▶ _Required action_
Transcribe exactly, and only, the lines running from the one with "2-23: 0.997 -> none" to the end of the entries below, both included, without any pictures.

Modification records
○ ○ ○ ○

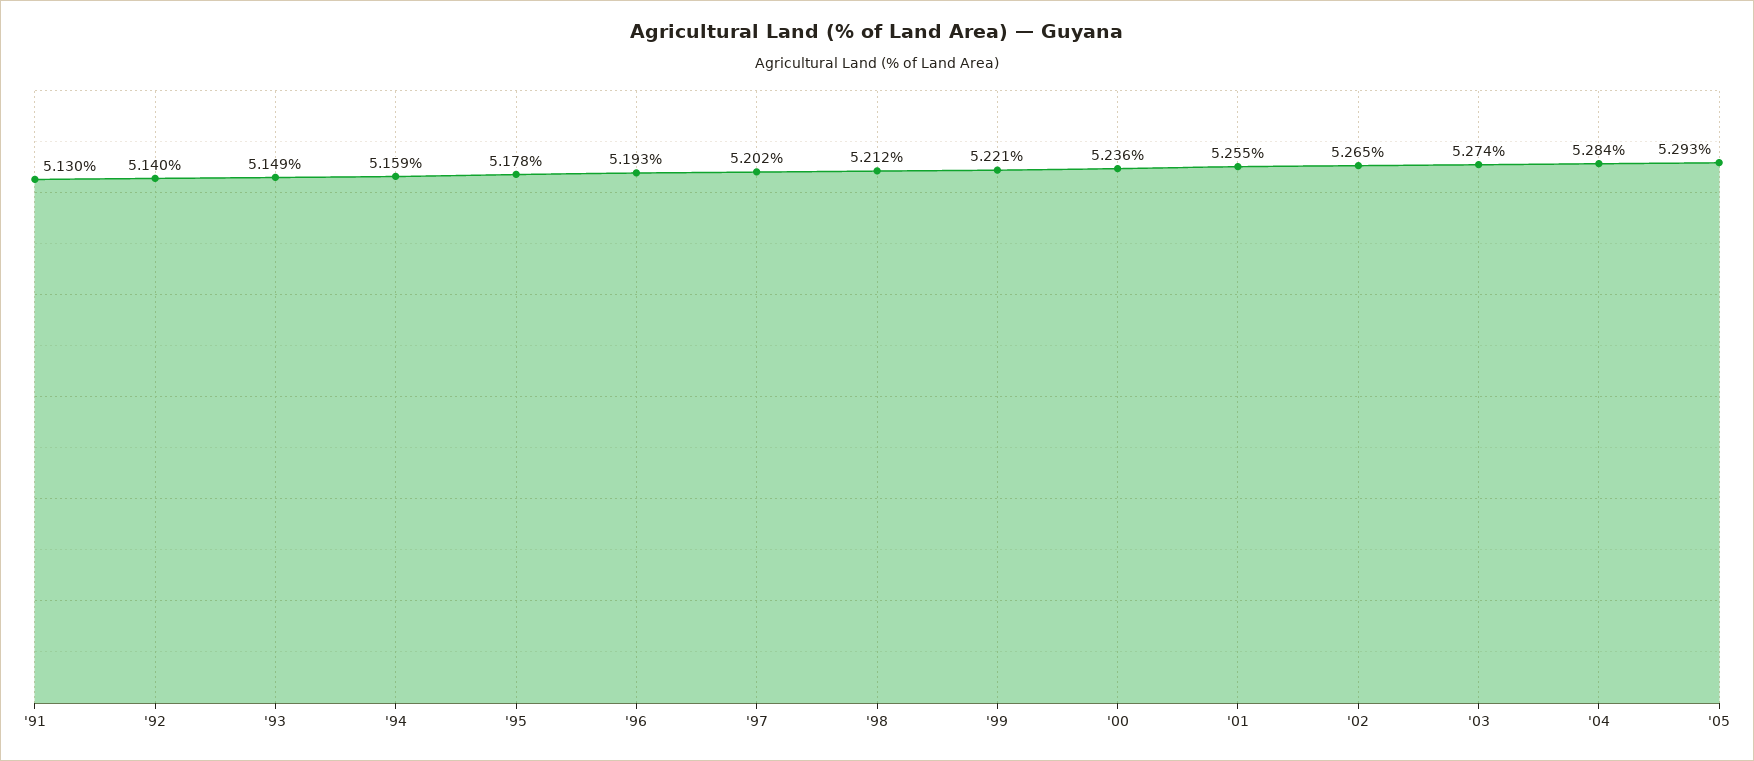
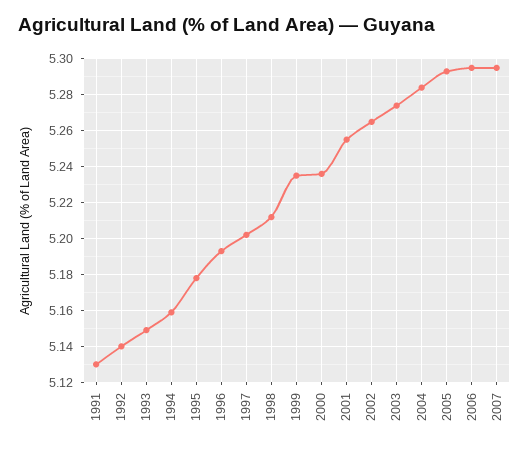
'99: 5.221 -> 5.235
2006: none -> 5.295
2007: none -> 5.295

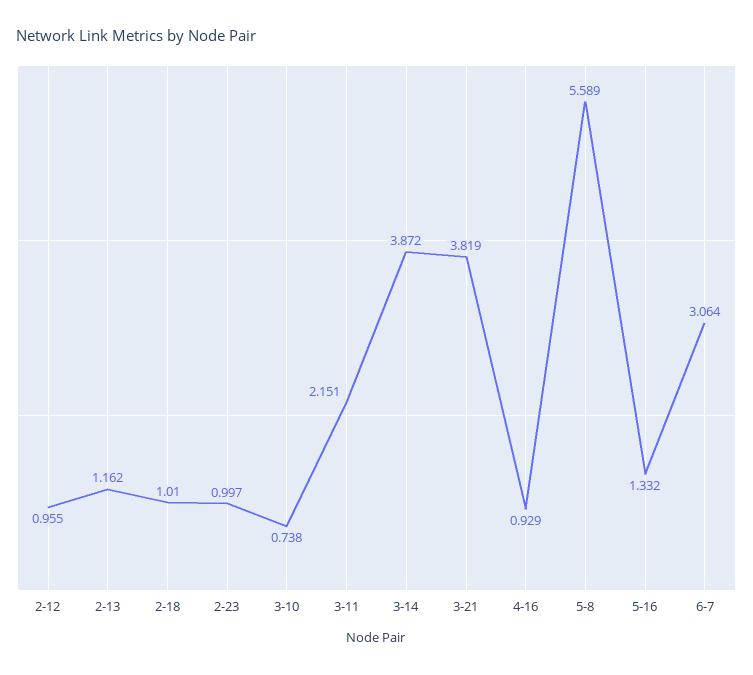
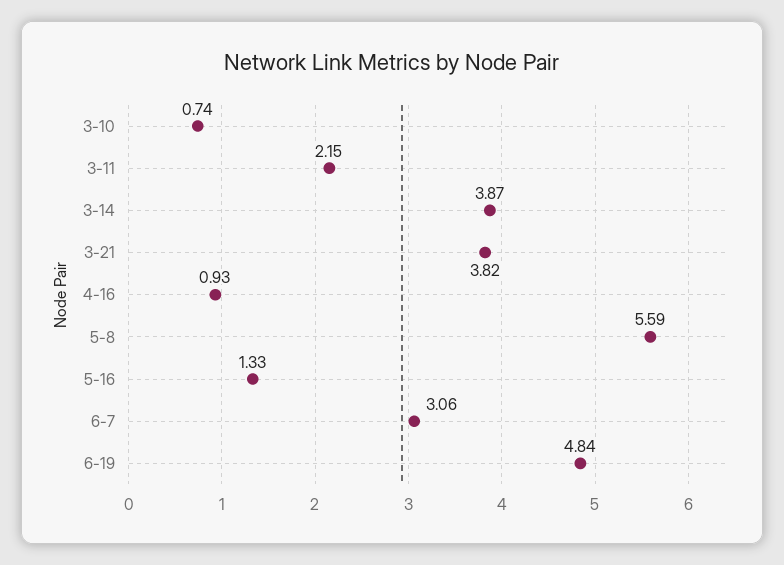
2-12: 0.955 -> none
2-13: 1.162 -> none
2-18: 1.01 -> none
2-23: 0.997 -> none
6-19: none -> 4.84

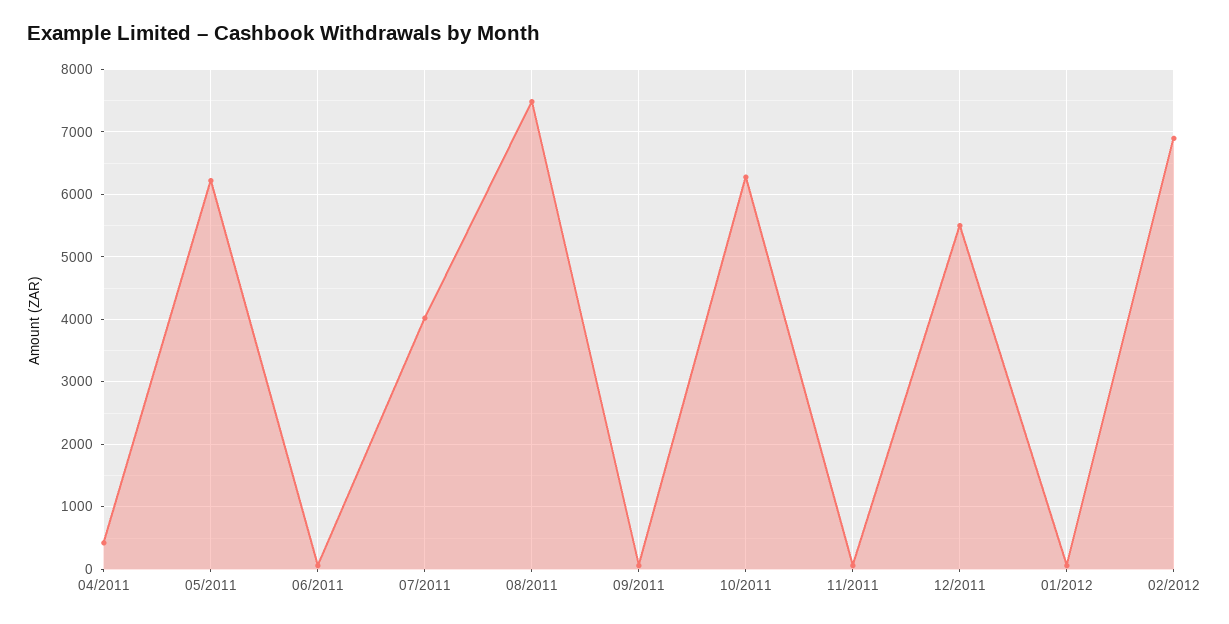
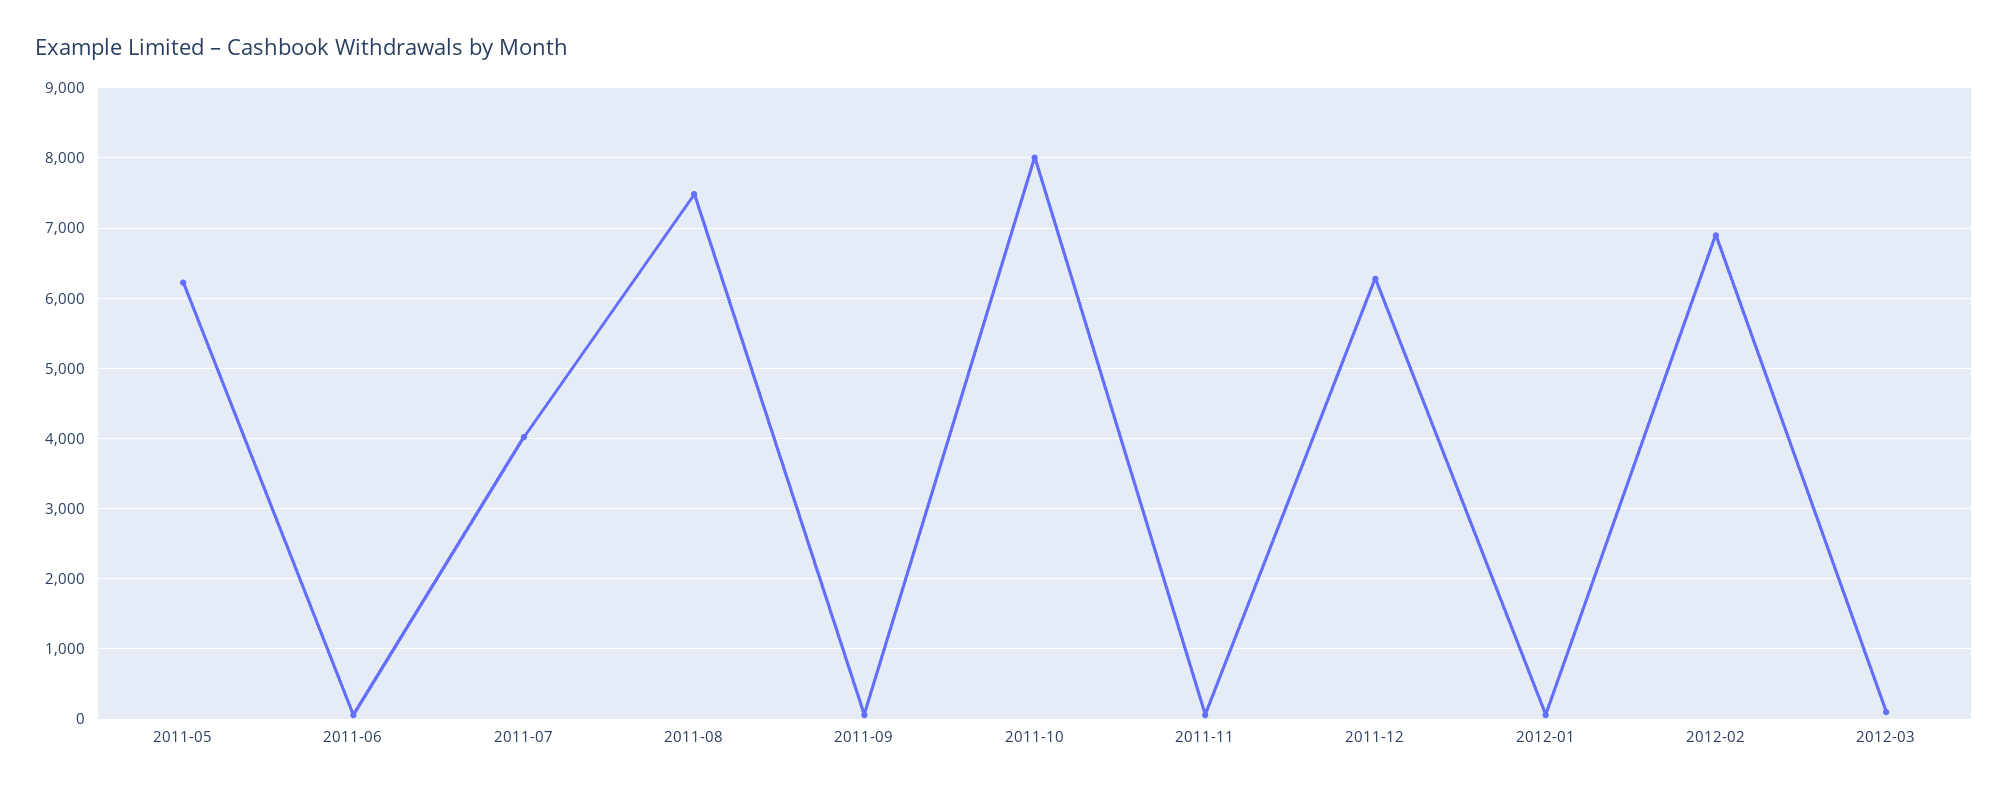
04/2011: 400 -> none
10/2011: 6300 -> 8000
12/2011: 5500 -> 6300
2012-03: none -> 100

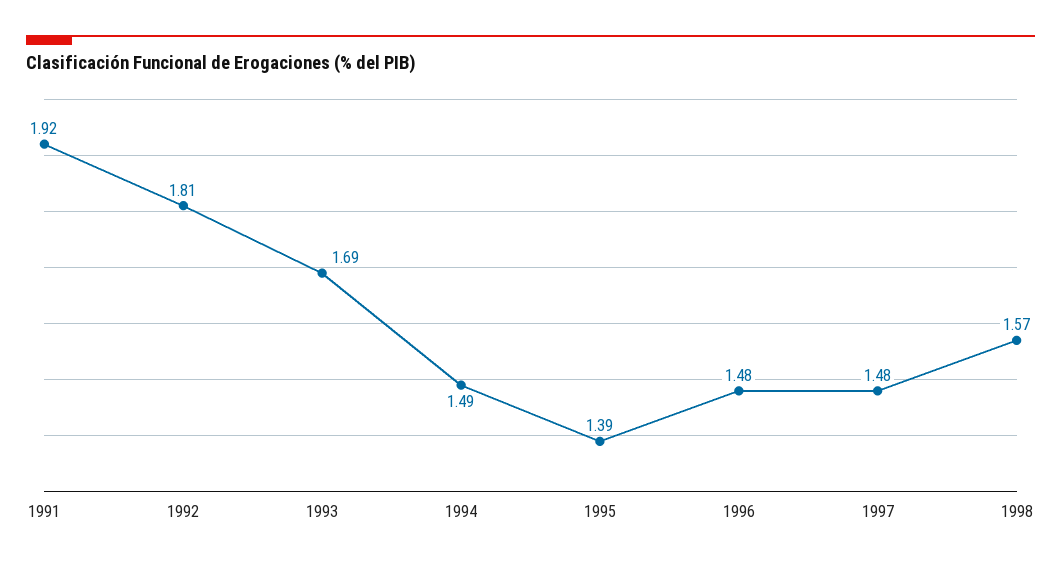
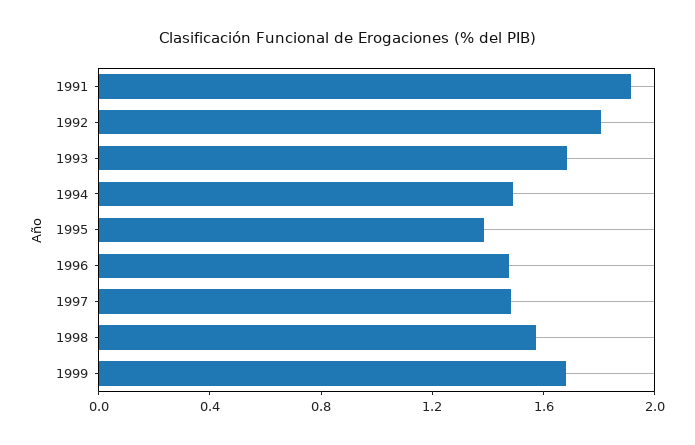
1999: none -> 1.7

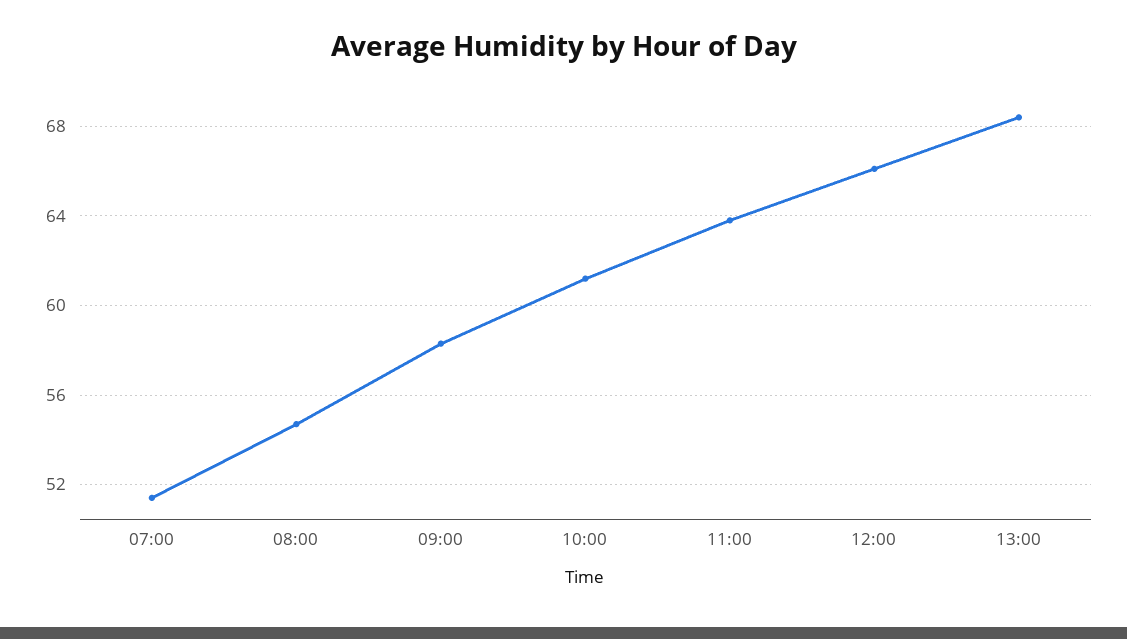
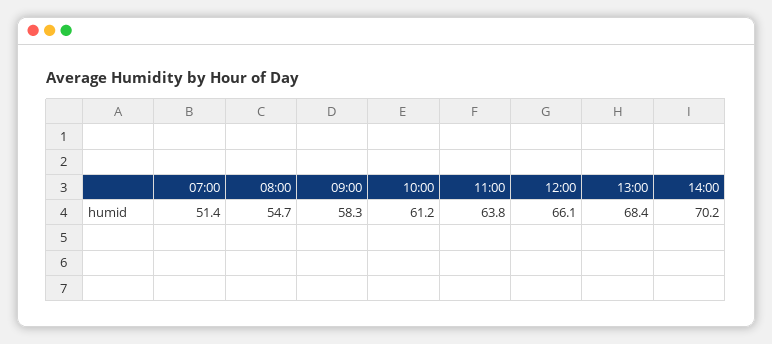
14:00: none -> 70.2

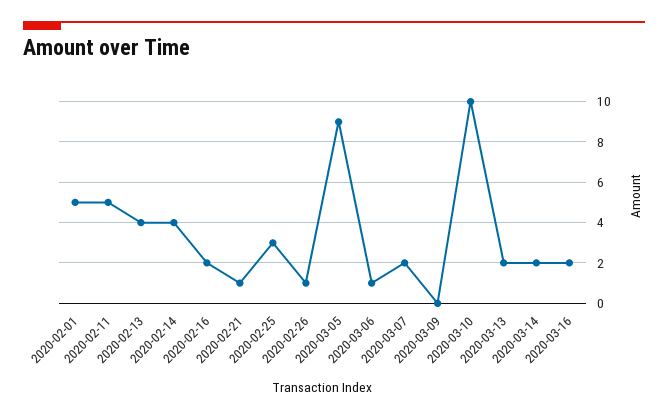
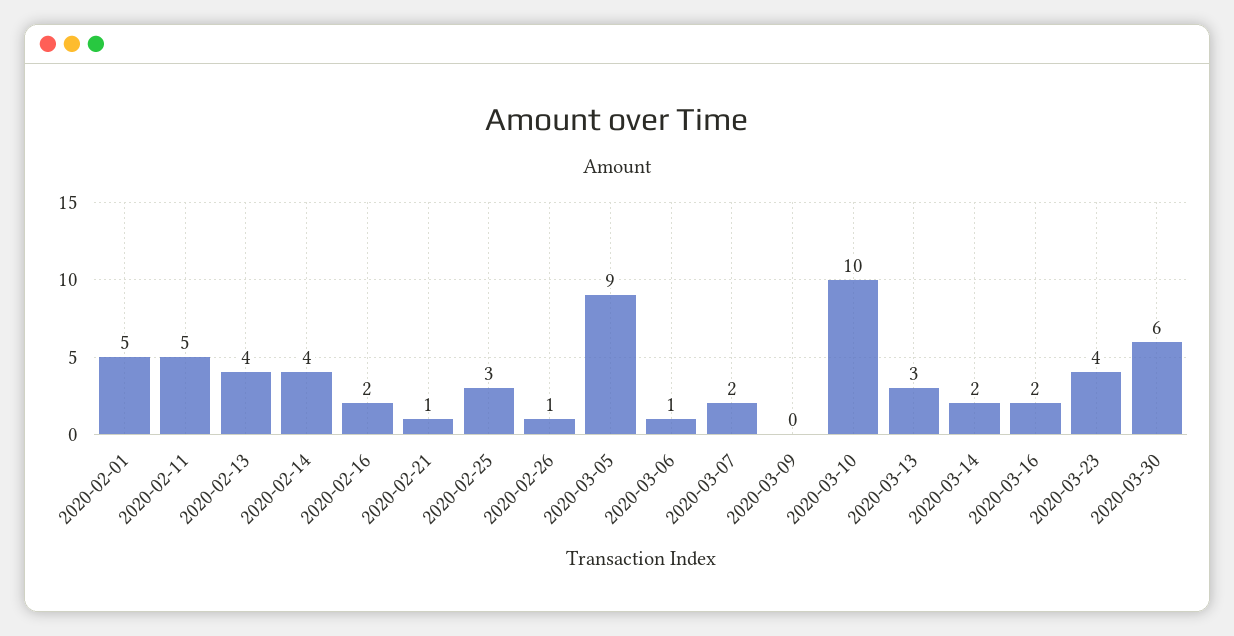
2020-03-13: 2 -> 3
2020-03-23: none -> 4
2020-03-30: none -> 6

○ ○ ○ ○

▶ _Result of the task_
2-23: 0.997 -> none
6-19: none -> 4.84

04/2011: 400 -> none
10/2011: 6300 -> 8000
12/2011: 5500 -> 6300
2012-03: none -> 100

1999: none -> 1.7

14:00: none -> 70.2

2020-03-13: 2 -> 3
2020-03-23: none -> 4
2020-03-30: none -> 6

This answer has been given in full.